Je fais partie de ceux qui considèrent que la souveraineté monétaire est un aspect essentiel et non négociable de la souveraineté tout court. Or s’il peut y avoir souveraineté sans démocratie, il ne peut pas y avoir démocratie sans souveraineté ; donc la démocratie doit inclure le contrôle de la monnaie. Or ce contrôle est rendu impossible par le statut de la Banque Centrale Européenne dont le mandat est, de surcroît, absurde puisqu’il ne lui intime que de maîtriser l’inflation sans aucun égard pour aucun autre indicateur comme le chômage ou les besoins d’investissement. Conclusion : il faut changer le statut de la Banque Centrale Européenne. C’est l’un des points clé du programme de la France Insoumise, avec bien sûr la remise en question d’autres aspects de la construction européenne qui rendent impossibles la mise en oeuvre du programme esquissé ci-dessus : traités budgétaires, directives de privatisation, course au moins-disant social et fiscal, etc.
Cela ne signifie pas qu’il faille sortir de l’Europe mais cela signifie, en revanche, qu’il n’y aurait aucun sens à rester dans une Europe qui interdit structurellement l’application de notre programme.
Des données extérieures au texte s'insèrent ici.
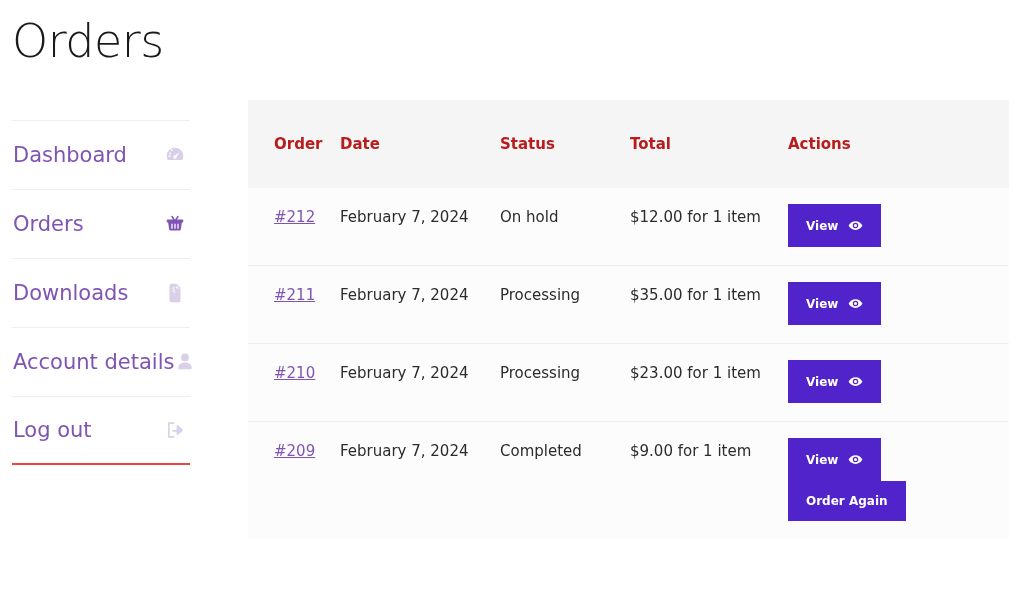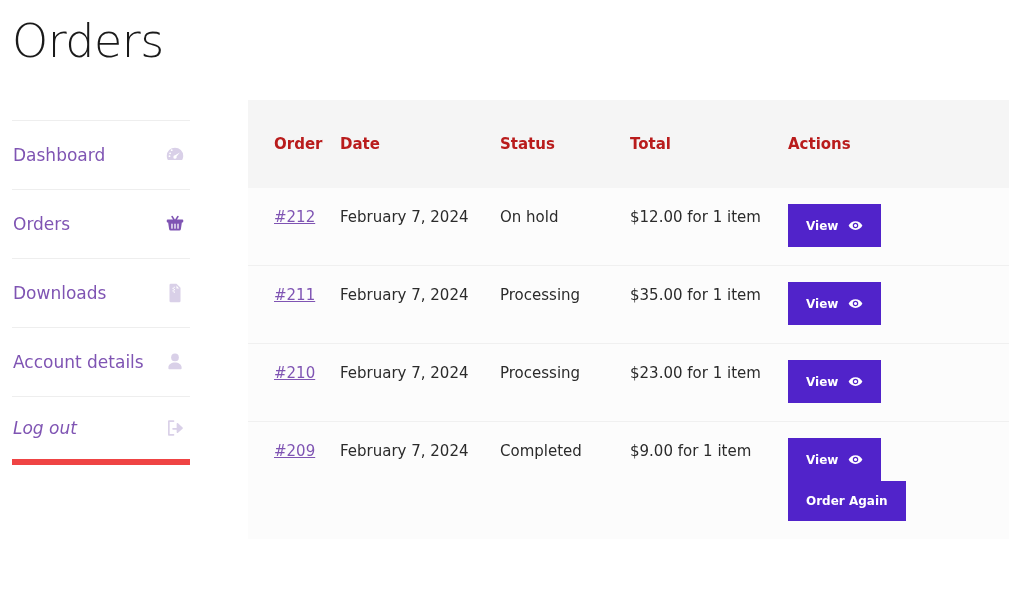--- a/index.html
+++ b/index.html
@@ -59,7 +59,7 @@
   }
 
   .nav-link {
-    font-size: 17px;
+    font-size: 21px;
     color: #7f54b3;
     text-decoration: none;
     font-weight: 400;

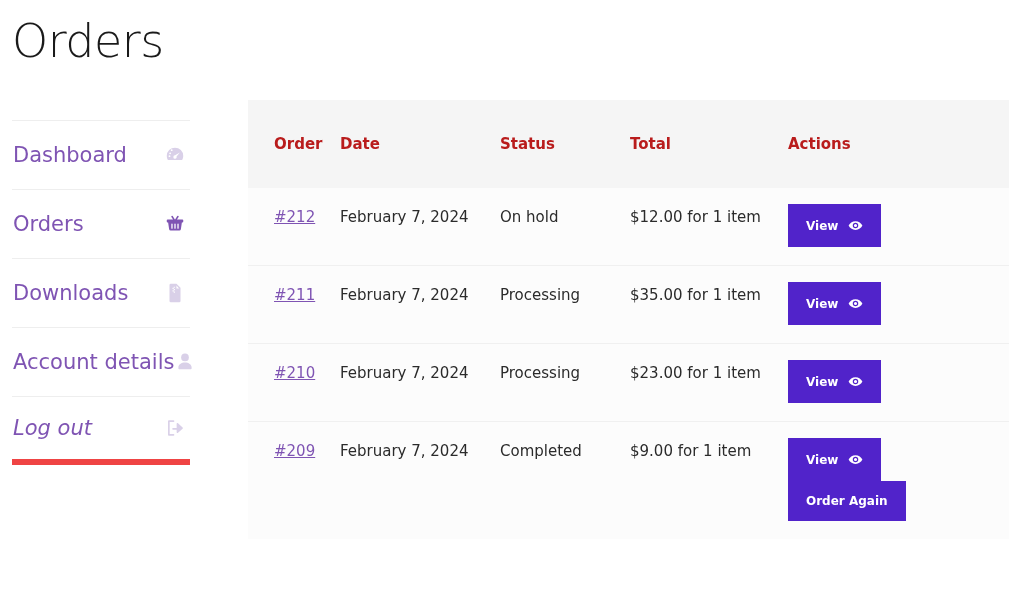--- a/index.html
+++ b/index.html
@@ -54,8 +54,7 @@
     padding: 0 4px 0 1px;
   }
   .nav-item:last-child {
-    border-bottom: 6px solid #ef4444;
-    font-style: italic;
+    border-bottom: 2px solid #ef4444;
   }
 
   .nav-link {

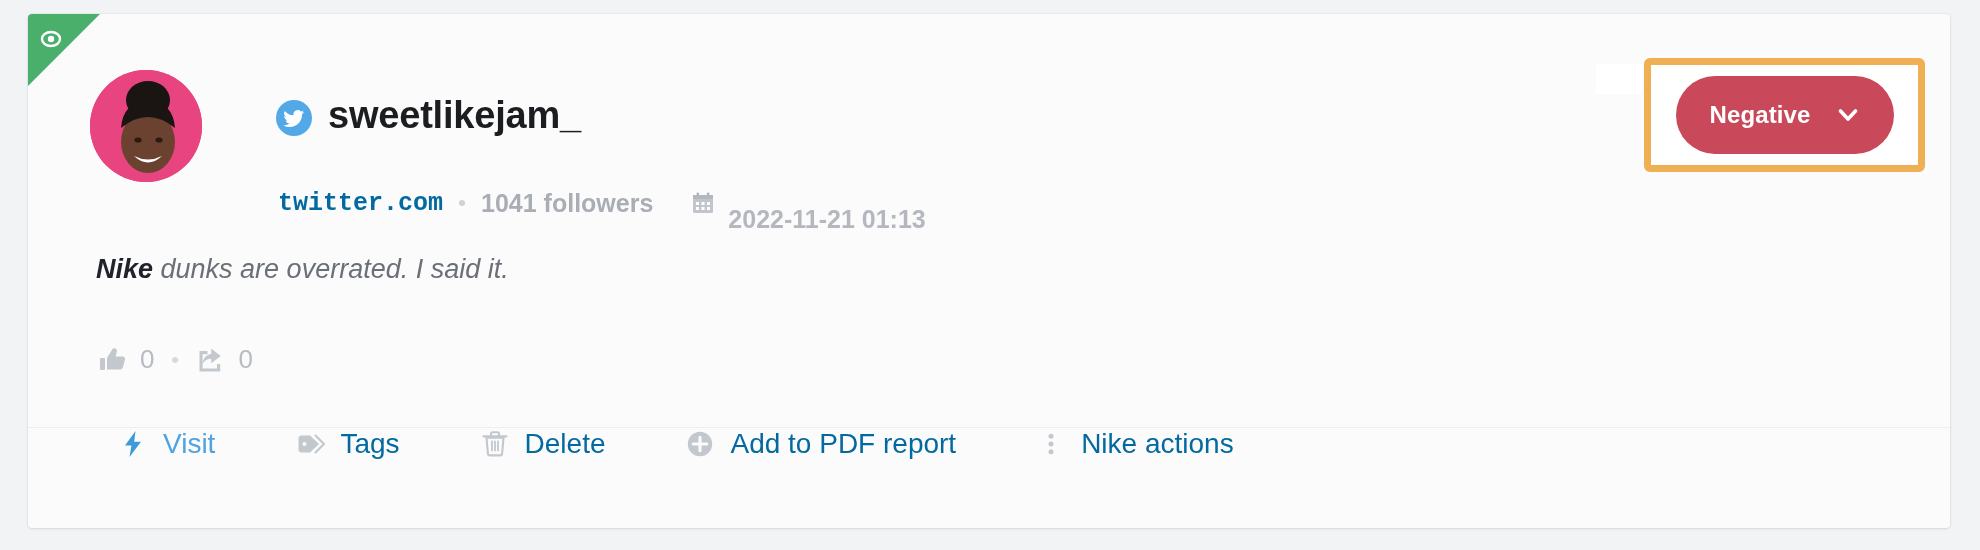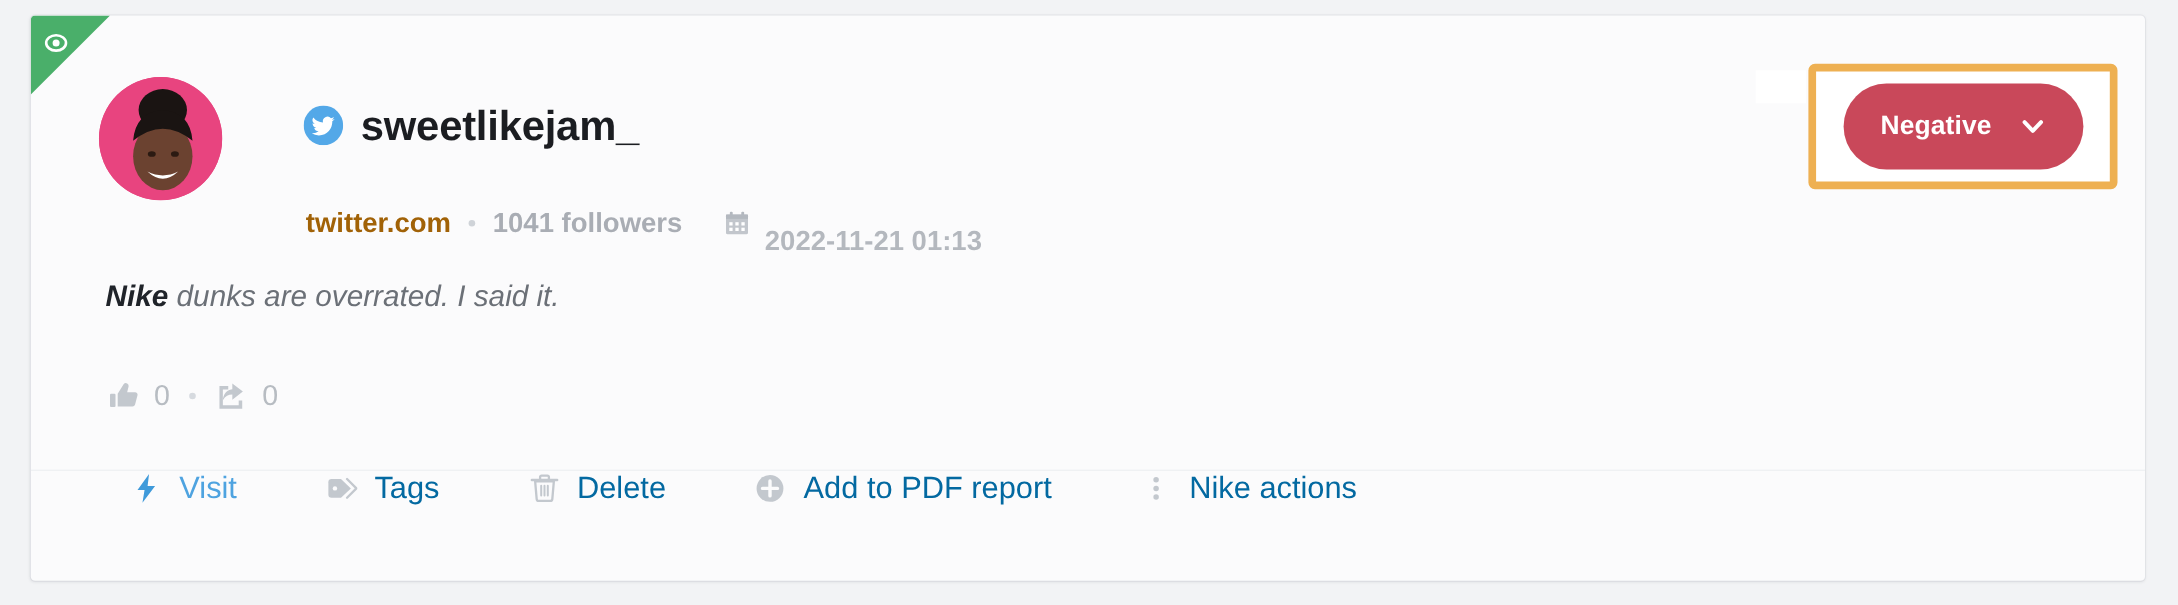--- a/index.html
+++ b/index.html
@@ -77,7 +77,7 @@
   }
   .identity-row {
     display: flex;
-    align-items: flex-start;
+    align-items: flex-end;
     gap: 16px;
   }
   .network-icon {

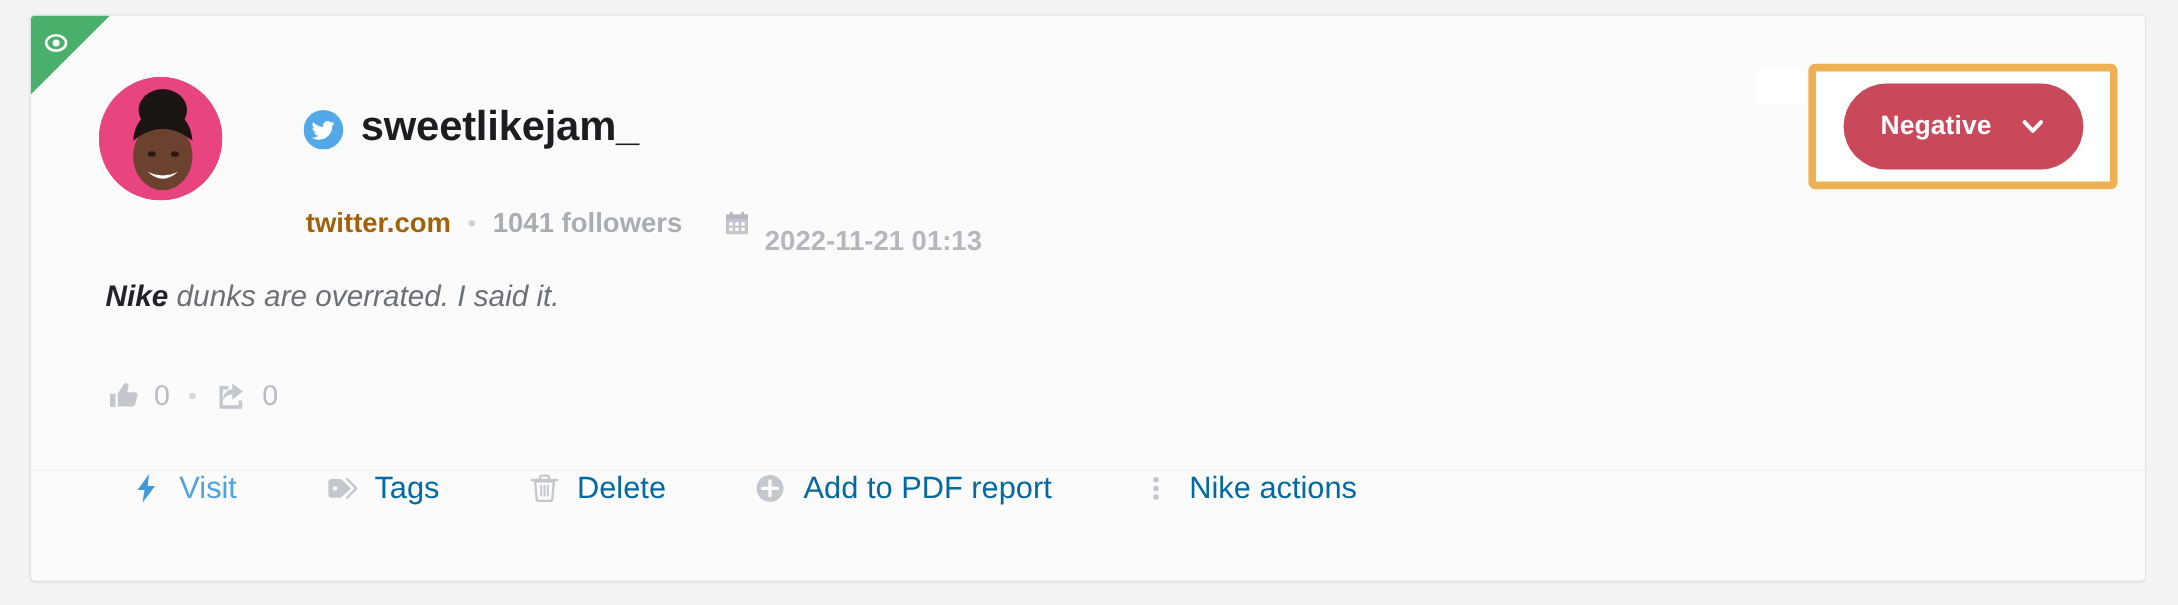--- a/index.html
+++ b/index.html
@@ -106,7 +106,7 @@
     color: #a9adb4;
     white-space: nowrap;
   }
-  .meta-domain { color: #a16207; font-weight: 700; }
+  .meta-domain { color: #0369a1; font-weight: 700; font-family: Liberation Mono, monospace; }
   .meta-sep {
     display: inline-block;
     width: 6px;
Selon une formule un peu brutale mais qui a le mérite de la clarté : l’Europe, on la change ou on la quitte.
Ici nous touchons à un paradoxe du programme. L’Europe s’est construite au mépris de la volonté des peuples, par le viol du résultat de nombreux référendums. Or l’Europe ainsi construite est structurellement inchangeable par des voies légales ou démocratiques. Ce qu’on ne peut changer par la loi, on est bien obligé de le changer par la force : c’est donc bien un bras de fer que la France Insoumise entend engager avec les puissances qui défendent l’ordre néolibéral européen actuel. A ceux que cela effraie, je ne peux dire qu’une chose : il n’existe aucun autre moyen de réformer l’Europe. Ceux qui font mine de s’effrayer de la fermeté de la France Insoumise et font espérer des voies plus douces, soit n’ont rien suivi des crises en Grèce, au Portugal, en Irlande, en Italie ou à Chypre, soit sont des menteurs qui n’ont d’autre intention que de se soumettre à l’ordre établi. Investie par le suffrage universel, la France Insoumise assumera ses responsabilités. En restaurant la souveraineté de son propre peuple, elle espère ouvrir l’horizon qui a manqué à Syriza, qui manque encore à Podemos et au Sin Feinn, et entraîner ainsi une refondation de l’Europe qu’il ne vaudrait de toute façon plus la peine de sauver si cette refondation s’avérait impossible.
Ainsi se termine cet exposé auquel il manque un volet essentiel, d’ailleurs source de très nombreuses polémiques : la politique internationale. J’y travaille et j’espère vous proposer une synthèse de la géopolitique insoumise (autrement dite « nouvel indépendantisme Français ») en milieu de semaine prochaine.